- Decades:: 1990s; 2000s; 2010s; 2020s;
- See also:: History of Nunavut;

= 2000 in Nunavut =

Events from the Canadian territory of Nunavut in the year 2000

==Politics==

- Premier: Paul Okalik
- Commissioner: Helen Maksagak
- Legislature: 1st Nunavut Legislature

==Events==

=== August ===
Levi Barnabas stepped down as Speaker of the Nunavut Legislative Assembly and Member of Parliament for Quttiktuq after being convicted of sexual assault. Arviat MP Kevin O'Brien replaced Barnabas as Speaker.

=== November ===

==== November 27 ====
Jean Chrétien's Liberal party won the federal election and formed a majority government.
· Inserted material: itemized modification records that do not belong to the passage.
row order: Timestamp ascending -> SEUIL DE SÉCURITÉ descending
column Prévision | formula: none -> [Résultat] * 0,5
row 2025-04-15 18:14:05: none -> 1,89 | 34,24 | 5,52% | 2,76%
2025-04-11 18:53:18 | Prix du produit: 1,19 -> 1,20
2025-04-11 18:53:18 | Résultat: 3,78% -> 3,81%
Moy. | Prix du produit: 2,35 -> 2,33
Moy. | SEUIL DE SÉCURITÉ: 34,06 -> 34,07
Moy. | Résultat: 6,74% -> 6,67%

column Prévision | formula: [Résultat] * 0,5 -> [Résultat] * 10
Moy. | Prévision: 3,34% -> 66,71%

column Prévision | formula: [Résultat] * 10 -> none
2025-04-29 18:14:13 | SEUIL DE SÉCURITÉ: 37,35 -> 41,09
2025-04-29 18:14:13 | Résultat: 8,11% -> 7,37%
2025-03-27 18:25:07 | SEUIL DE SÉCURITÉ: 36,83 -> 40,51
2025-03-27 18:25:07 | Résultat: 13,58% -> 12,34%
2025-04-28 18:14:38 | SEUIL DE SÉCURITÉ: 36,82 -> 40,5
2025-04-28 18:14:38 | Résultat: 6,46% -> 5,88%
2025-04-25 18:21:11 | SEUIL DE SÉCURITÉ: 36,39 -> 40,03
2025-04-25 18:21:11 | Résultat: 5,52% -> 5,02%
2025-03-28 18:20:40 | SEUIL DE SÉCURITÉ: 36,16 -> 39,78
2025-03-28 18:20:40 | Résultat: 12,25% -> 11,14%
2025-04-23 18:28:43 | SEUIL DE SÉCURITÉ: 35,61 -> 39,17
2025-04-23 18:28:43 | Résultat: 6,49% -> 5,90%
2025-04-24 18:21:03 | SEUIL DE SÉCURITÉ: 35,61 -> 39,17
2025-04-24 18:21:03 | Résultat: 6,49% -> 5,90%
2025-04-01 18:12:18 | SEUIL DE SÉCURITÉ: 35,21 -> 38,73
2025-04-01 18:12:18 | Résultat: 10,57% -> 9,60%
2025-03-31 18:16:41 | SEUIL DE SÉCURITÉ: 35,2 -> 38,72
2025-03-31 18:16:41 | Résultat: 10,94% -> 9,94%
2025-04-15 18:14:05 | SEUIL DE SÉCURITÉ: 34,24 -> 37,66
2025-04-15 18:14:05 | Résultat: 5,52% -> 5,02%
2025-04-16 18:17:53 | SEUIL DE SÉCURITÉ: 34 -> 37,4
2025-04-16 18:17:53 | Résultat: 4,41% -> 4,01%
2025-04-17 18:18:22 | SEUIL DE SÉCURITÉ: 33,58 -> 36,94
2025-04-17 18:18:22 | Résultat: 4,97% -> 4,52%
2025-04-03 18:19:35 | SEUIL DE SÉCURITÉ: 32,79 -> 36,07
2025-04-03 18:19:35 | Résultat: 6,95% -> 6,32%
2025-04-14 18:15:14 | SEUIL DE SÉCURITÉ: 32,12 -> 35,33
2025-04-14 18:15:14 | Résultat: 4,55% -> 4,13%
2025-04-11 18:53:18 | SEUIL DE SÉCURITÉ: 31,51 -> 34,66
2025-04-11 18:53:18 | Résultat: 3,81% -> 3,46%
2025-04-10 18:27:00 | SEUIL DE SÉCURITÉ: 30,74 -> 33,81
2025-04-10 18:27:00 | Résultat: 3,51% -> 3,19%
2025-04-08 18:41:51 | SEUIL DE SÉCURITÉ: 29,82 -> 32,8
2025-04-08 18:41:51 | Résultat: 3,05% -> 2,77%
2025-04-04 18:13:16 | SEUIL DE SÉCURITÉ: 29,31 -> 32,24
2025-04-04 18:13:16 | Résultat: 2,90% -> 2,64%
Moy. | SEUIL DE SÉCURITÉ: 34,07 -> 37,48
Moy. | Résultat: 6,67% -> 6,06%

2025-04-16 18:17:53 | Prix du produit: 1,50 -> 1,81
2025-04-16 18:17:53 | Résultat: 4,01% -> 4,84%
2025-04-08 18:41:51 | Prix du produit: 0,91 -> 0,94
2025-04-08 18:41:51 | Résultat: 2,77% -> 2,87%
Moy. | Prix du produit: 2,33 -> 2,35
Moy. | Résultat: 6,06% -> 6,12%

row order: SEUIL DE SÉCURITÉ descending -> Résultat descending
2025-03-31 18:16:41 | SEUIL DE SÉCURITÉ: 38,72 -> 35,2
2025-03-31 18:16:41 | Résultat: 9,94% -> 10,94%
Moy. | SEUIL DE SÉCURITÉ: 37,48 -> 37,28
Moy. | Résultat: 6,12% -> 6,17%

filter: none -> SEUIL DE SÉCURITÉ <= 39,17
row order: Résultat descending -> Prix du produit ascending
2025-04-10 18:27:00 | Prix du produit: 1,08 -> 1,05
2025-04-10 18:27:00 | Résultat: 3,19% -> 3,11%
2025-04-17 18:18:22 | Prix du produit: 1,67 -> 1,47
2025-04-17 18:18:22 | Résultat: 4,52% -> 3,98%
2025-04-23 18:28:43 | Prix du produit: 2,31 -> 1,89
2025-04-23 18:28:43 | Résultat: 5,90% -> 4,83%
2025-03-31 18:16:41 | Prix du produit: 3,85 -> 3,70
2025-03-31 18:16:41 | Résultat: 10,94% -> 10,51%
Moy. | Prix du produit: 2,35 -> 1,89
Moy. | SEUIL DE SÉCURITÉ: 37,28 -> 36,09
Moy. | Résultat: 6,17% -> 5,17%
In the single Nunavut Territory riding, Liberal Nancy Karetak-Lindell was re-elected for a second term with 69.01% of the votes, against New Democrat Palluq Susan Enuaraq with 18.26% of the votes, Mike Sherman of the Progressive Conservative Party with 8.20% of the votes, and Brian Robert Jones of the Green Party with 4.52% of the votes. This was the first federal election in this territory since its creation.

=== December ===

==== December 4 ====
Rebekah Williams wins the Quttiktuq election, defeating incumbent MP Levi Barnabas following his accusation of sexual assault.

==Births==

=== January ===

==== January 11 ====
Sadie Pinksen, curler

== Deaths ==

=== March ===
Ipeelee Kilabuk, Member of Parliament for Central Baffin (1975–1979) and Central Baffin (1980–1983, 1987–1991) of the Legislative Assembly of the Northwest Territories.